- **EXERCISE INPUTS**:
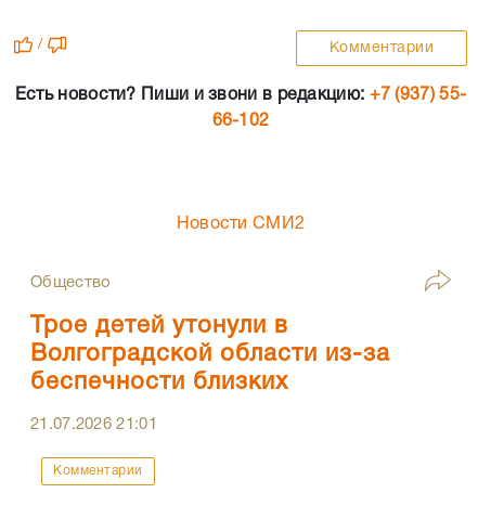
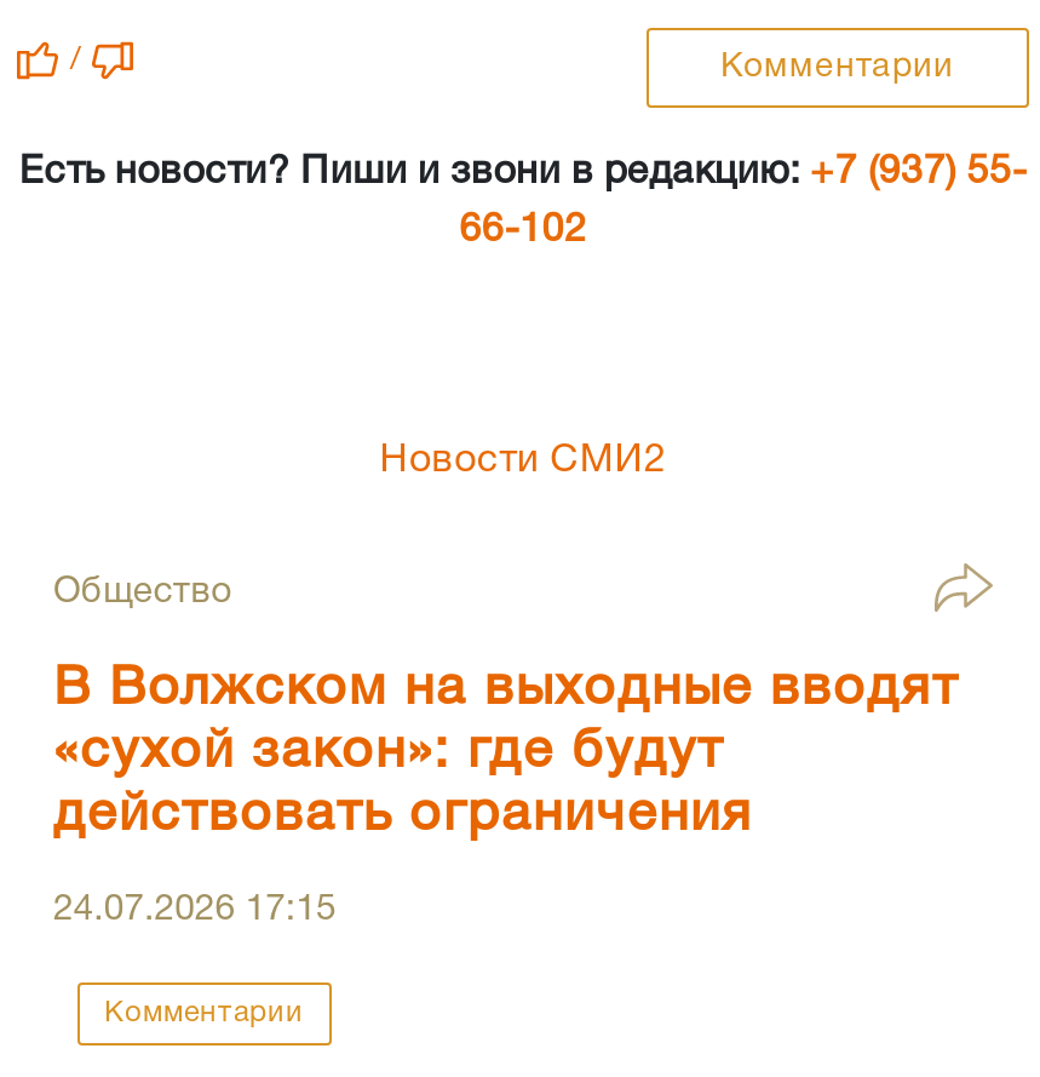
[30,315,390,393] Трое детей утонули в | Волгоградской области из-за | беспечности близких -> [53,665,959,839] В Волжском на выходные вводят | «сухой закон»: где будут | действовать ограничения
[30,417,157,432] 21.07.2026 21:01 -> [53,892,336,926] 24.07.2026 17:15

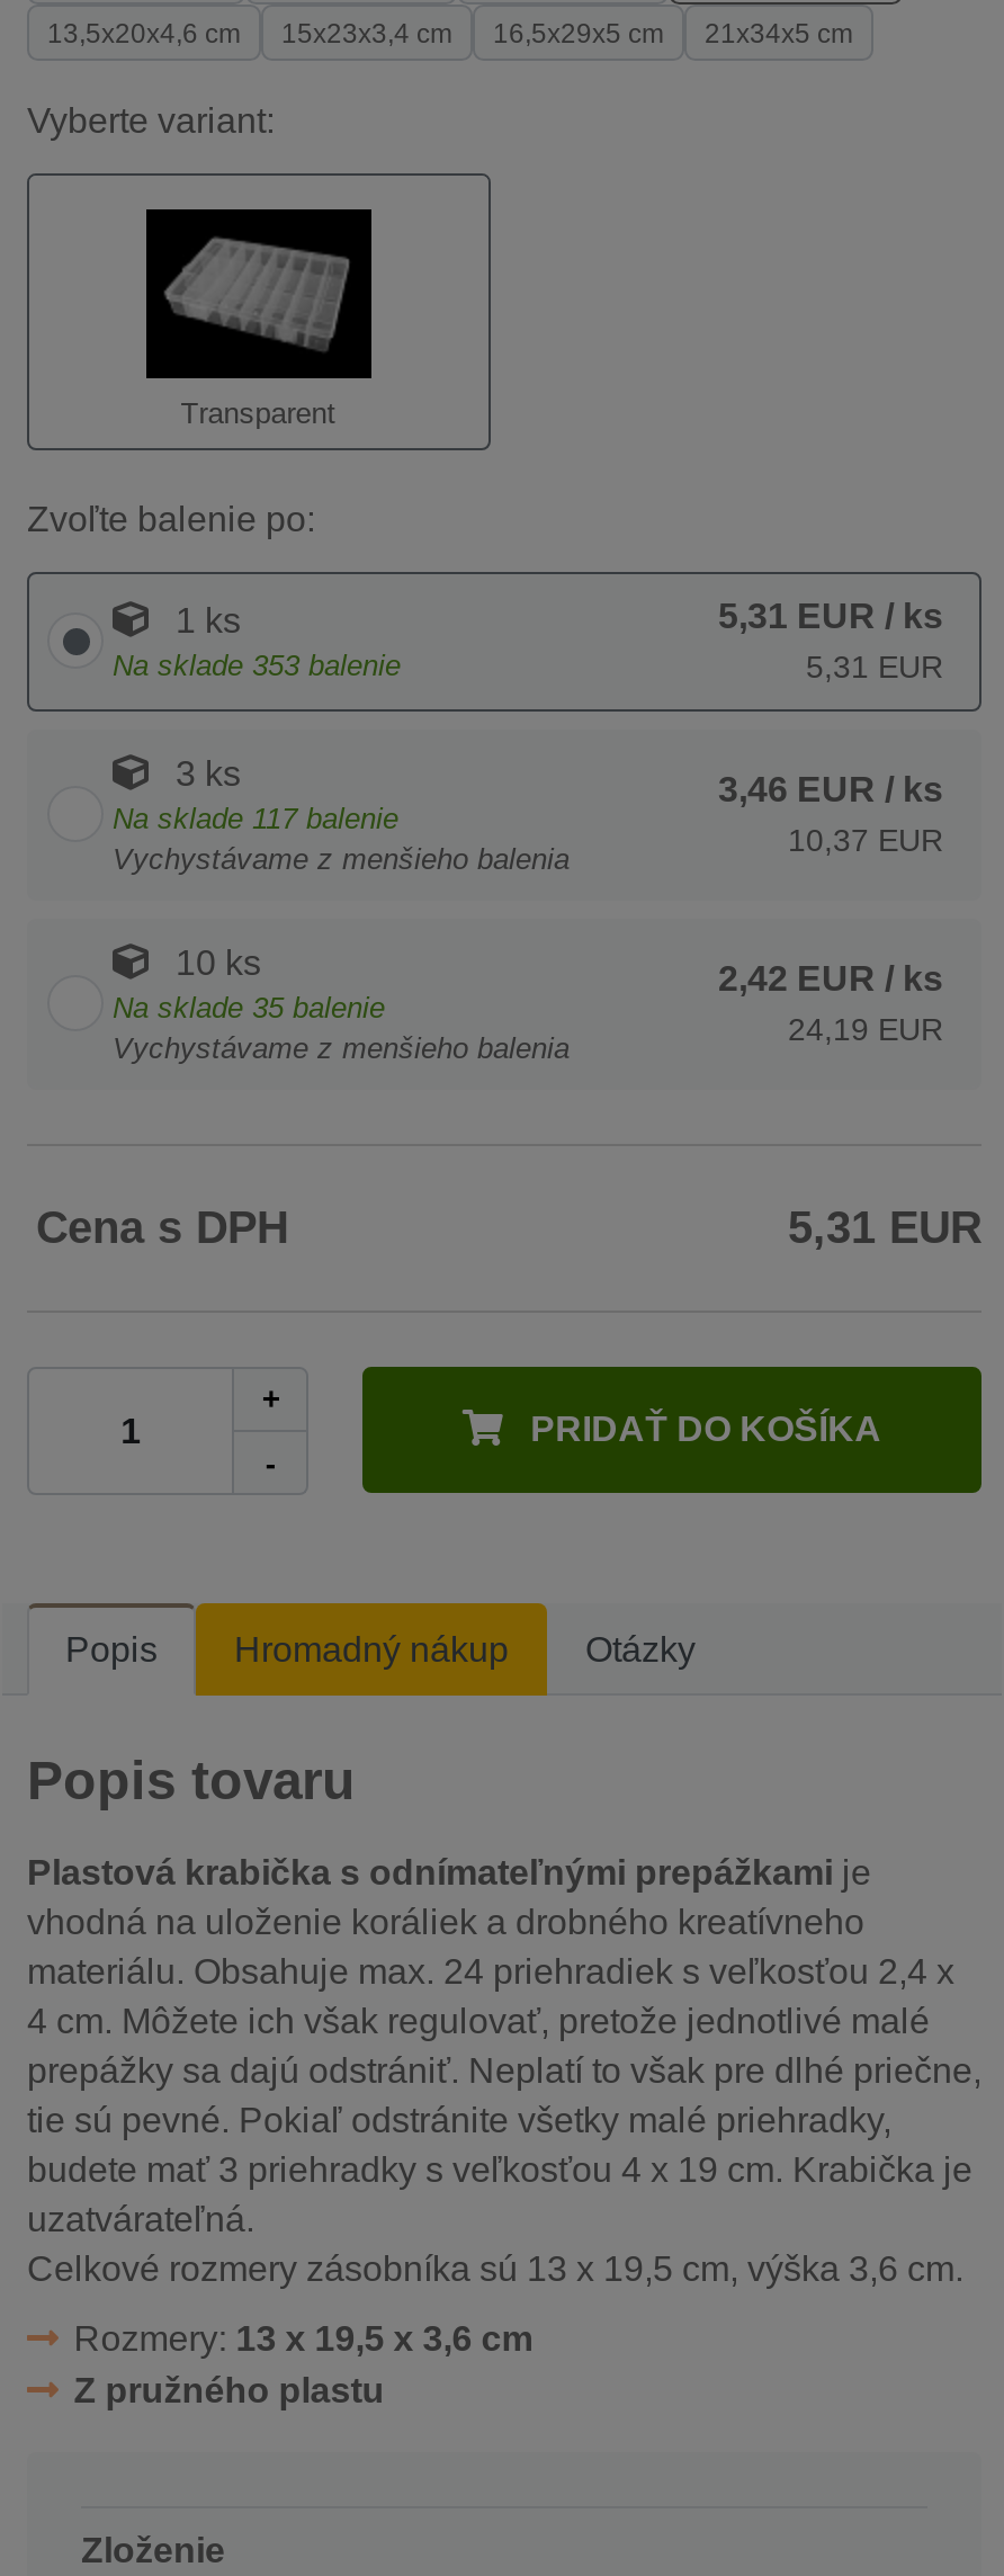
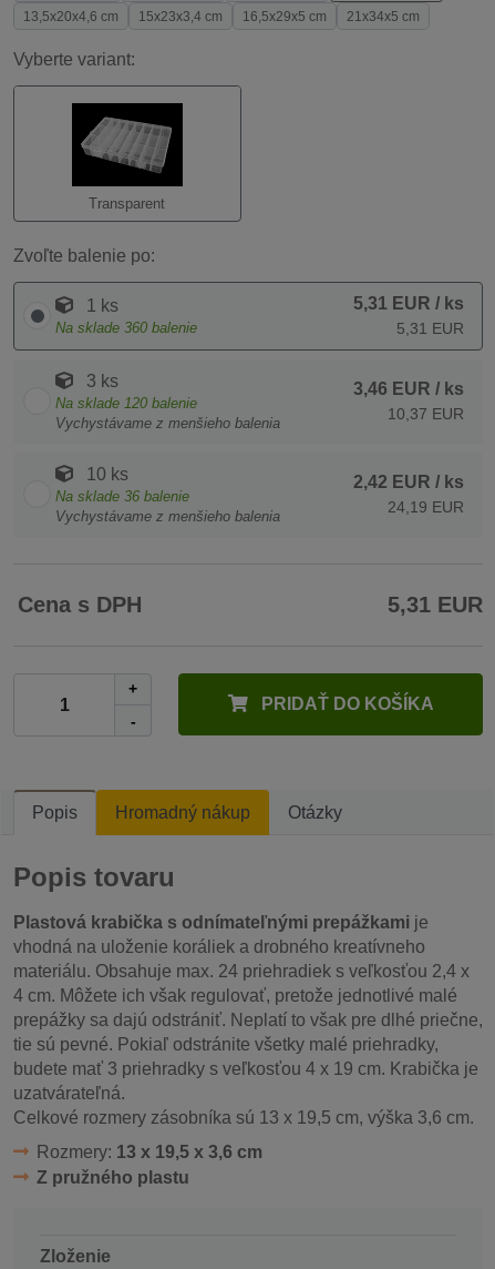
[113,648,401,682] Na sklade 353 balenie -> [55,319,197,336] Na sklade 360 balenie
[113,801,398,835] Na sklade 117 balenie -> [55,395,197,411] Na sklade 120 balenie
[113,990,385,1024] Na sklade 35 balenie -> [55,488,189,504] Na sklade 36 balenie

- **WHAT YOU WILL DO**: Both the first line of the records above and the line containing "[113,648,401,682] Na sklade" belong in the copy; please return them and every line between, exactly, minus the pictures.

- **THE ANSWER**:
[30,315,390,393] Трое детей утонули в | Волгоградской области из-за | беспечности близких -> [53,665,959,839] В Волжском на выходные вводят | «сухой закон»: где будут | действовать ограничения
[30,417,157,432] 21.07.2026 21:01 -> [53,892,336,926] 24.07.2026 17:15

[113,648,401,682] Na sklade 353 balenie -> [55,319,197,336] Na sklade 360 balenie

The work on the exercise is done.